An access control before writing is essential in this phase to allow only the entities authorized to generate data in order to ensure the legality of users identity to protect them against spoofing and verify the execution conforming to data access policy as explained in [10]. This is a security aspect that will be detailed later and which will contribute to data collected reliability. Indeed, we have divided this phase into several sub-processes in order to better manage data at the entrance of the IS.

Depending on company policy, data is either received from outside or created internally or both at the same time. When the data is received from outside, we have set up another type of entry that will act as rules Restriction to forbid any stream that does not respond to the rules previously defined in the planning phase such as noises or erroneous or redundant data sent by IoTs. This type of rules plays an important role and acts as a first filter of non-exploitable data that make the data management system more complicated.

Integration

The purpose of the integration phase is to provide a coherent pattern of data from multiple independent, distributed and heterogeneous sources of information so as to facilitate users accessing and querying such data as if they were accessing only one data source.

This phase involves putting in place rules and policies defined by the planning team to integrate the distributed data because the collection methods are different.

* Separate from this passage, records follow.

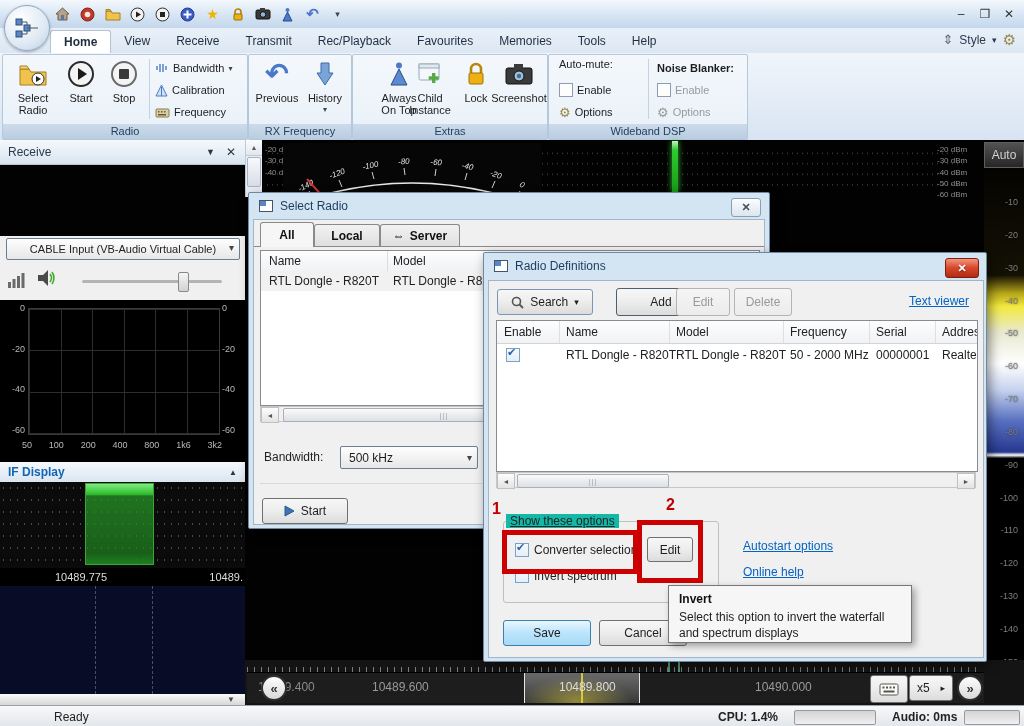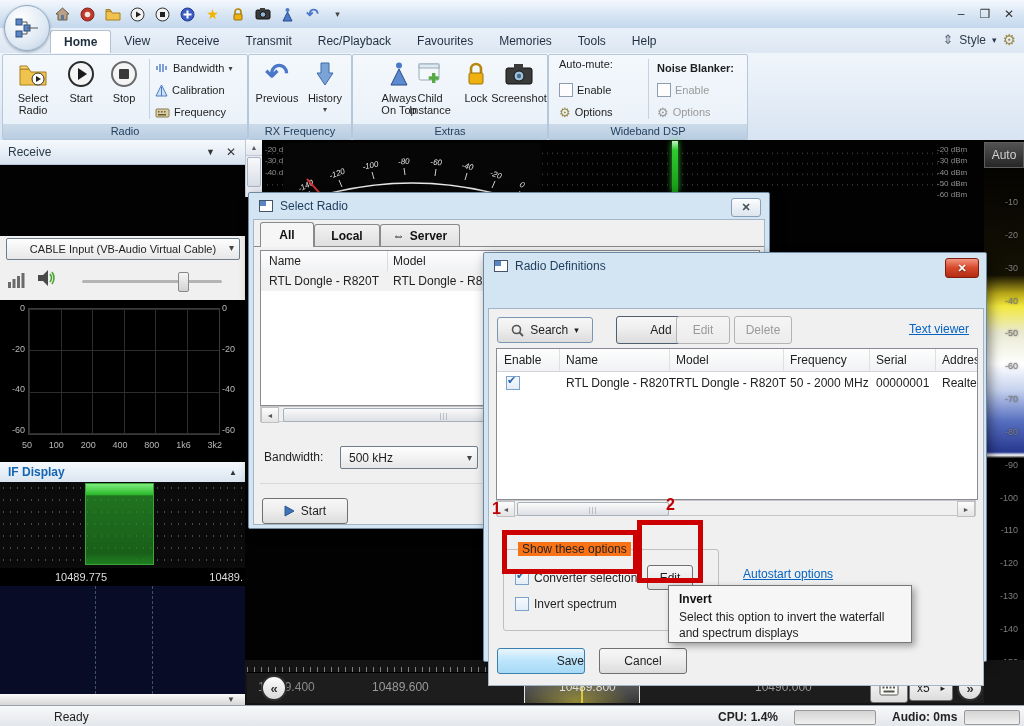--- a/index.html
+++ b/index.html
@@ -140,21 +140,21 @@
   .listbox{position:absolute;background:#fff;border:1px solid #888c92;}
   .list-hdr{position:absolute;left:0;right:0;top:0;height:20px;
     background:linear-gradient(#fdfdfd,#f1f2f5);border-bottom:1px solid #d4d4d4;color:#222;}
   .hscroll{position:absolute;height:16px;background:#f0f0f0;border:1px solid #c6c6c6;box-sizing:border-box;}
   .hs-arrow{position:absolute;top:0;width:16px;height:14px;display:flex;align-items:center;justify-content:center;
     font-size:7px;color:#555;background:linear-gradient(#fdfdfd,#e3e3e3);border:1px solid #c0c0c0;}
   .hs-thumb{position:absolute;top:1px;height:12px;background:linear-gradient(#fafafa,#dcdfe4);
     border:1px solid #a8b0bc;border-radius:2px;display:flex;align-items:center;justify-content:center;
     font-size:7px;color:#9aa2ae;letter-spacing:1px;}
   .groupbox{position:absolute;border:1px solid #bfbfbf;border-radius:3px;}
-  .gb-legend{position:absolute;left:14px;top:-8px;background:#f97316;padding:0 4px;color:#222;}
+  .gb-legend{position:absolute;left:2px;top:-8px;background:#14b8a6;padding:0 4px;color:#222;text-decoration:underline;}
   .red-note{position:absolute;color:#c00000;font-weight:bold;font-size:16px;z-index:40;}
   .red-box{position:absolute;border:5px solid #cc0000;z-index:39;}
   .tooltip{position:absolute;left:668px;top:585px;width:244px;height:58px;background:#f6f6f6;
     border:1px solid #777;box-shadow:3px 3px 7px rgba(0,0,0,.35);padding:6px 10px;z-index:45;box-sizing:border-box;}
   .tooltip .tt-title{font-weight:bold;color:#111;margin-bottom:4px;}
   .tooltip .tt-text{color:#222;line-height:1.3;}
 
   
   .statusbar{left:0;top:705px;width:1024px;height:21px;
     background:linear-gradient(#f7f8f9,#e3e6ea);border-top:1px solid #9aa2ab;color:#222;}
@@ -649,21 +649,21 @@
 
   <div class="dlg" style="left:483px;top:252px;width:502px;height:408px;z-index:20;">
     <div class="dlg-title">
       <svg width="14" height="12">
           <rect x="0.5" y="0.5" width="13" height="11" fill="#fff" stroke="#44546a"></rect>
           <rect x="1" y="1" width="6" height="5" fill="#5b86c4"></rect>
         </svg>
       <span>Radio Definitions</span>
     </div>
     <div class="close-red" style="right:7px;top:5px;">✕</div>
-    <div class="dlg-client" style="left:4px;top:27px;width:494px;height:376px;margin-top:28px;">
+    <div class="dlg-client" style="left:4px;top:27px;width:494px;height:376px;">
 
       <div class="btn" style="position:absolute;left:8px;top:8px;width:94px;height:24px;border-color:#7a96b4;">
         <svg width="13" height="13">
             <circle cx="5.5" cy="5.5" r="4" fill="none" stroke="#555" stroke-width="1.6"></circle>
             <line x1="8.5" y1="8.5" x2="12" y2="12" stroke="#555" stroke-width="1.8"></line>
           </svg>
         <span>Search</span>
         <span style="font-size:9px;">▾</span>
       </div>
       <div class="btn" style="position:absolute;left:127px;top:7px;width:54px;height:26px;border-color:#4f5f6f;padding-left:17px;">
@@ -722,21 +722,21 @@
           <span>Edit</span>
         </div>
       <div style="position:absolute;left:26px;top:288px;display:flex;align-items:center;gap:5px;color:#1e1e1e;">
         <span class="cb blue"></span>
         <span>Invert spectrum</span>
       </div>
 
       <span class="link" style="position:absolute;left:254px;top:258px;">Autostart options</span>
       <span class="link" style="position:absolute;left:254px;top:284px;">Online help</span>
 
-      <div class="btn btn-default" style="position:absolute;left:8px;top:339px;width:86px;height:24px;justify-content:flex-end;">
+      <div class="btn btn-default" style="position:absolute;left:14px;top:339px;width:86px;height:24px;">
           <span>Save</span>
         </div>
       <div class="btn" style="position:absolute;left:110px;top:339px;width:86px;height:24px;">
           <span>Cancel</span>
         </div>
     </div>
   </div>
 
   <div class="red-note" style="left:492px;top:500px;">1</div>
   <div class="red-box" style="left:502px;top:530px;width:126px;height:34px;"></div>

Data from different sources is combined to form a homogeneous set of data that can be easily analyzed. Because there isn’t any agreement on data standards, stakeholders tend to use different methods of data collection and management, which complicate their integration. This phase exists in the cycles proposed in [6], [12], [15]–[18]. For the rest of the cycles, this phase is included in the collection phase.

We have chosen to separate this phase from the collection phase because we believe that data collection can be carried out without integrating them in certain situations where the data received do not need to be organized or cleaned. The data type is typically designed for enterprises that operate data internally with well-defined formats, in other words, structured data. However, in the context of Big Data, most data are unstructured and come from several heterogeneous sources, hence the importance of data integration phase, which allows centralizing all data in the following phases for a better exploitation.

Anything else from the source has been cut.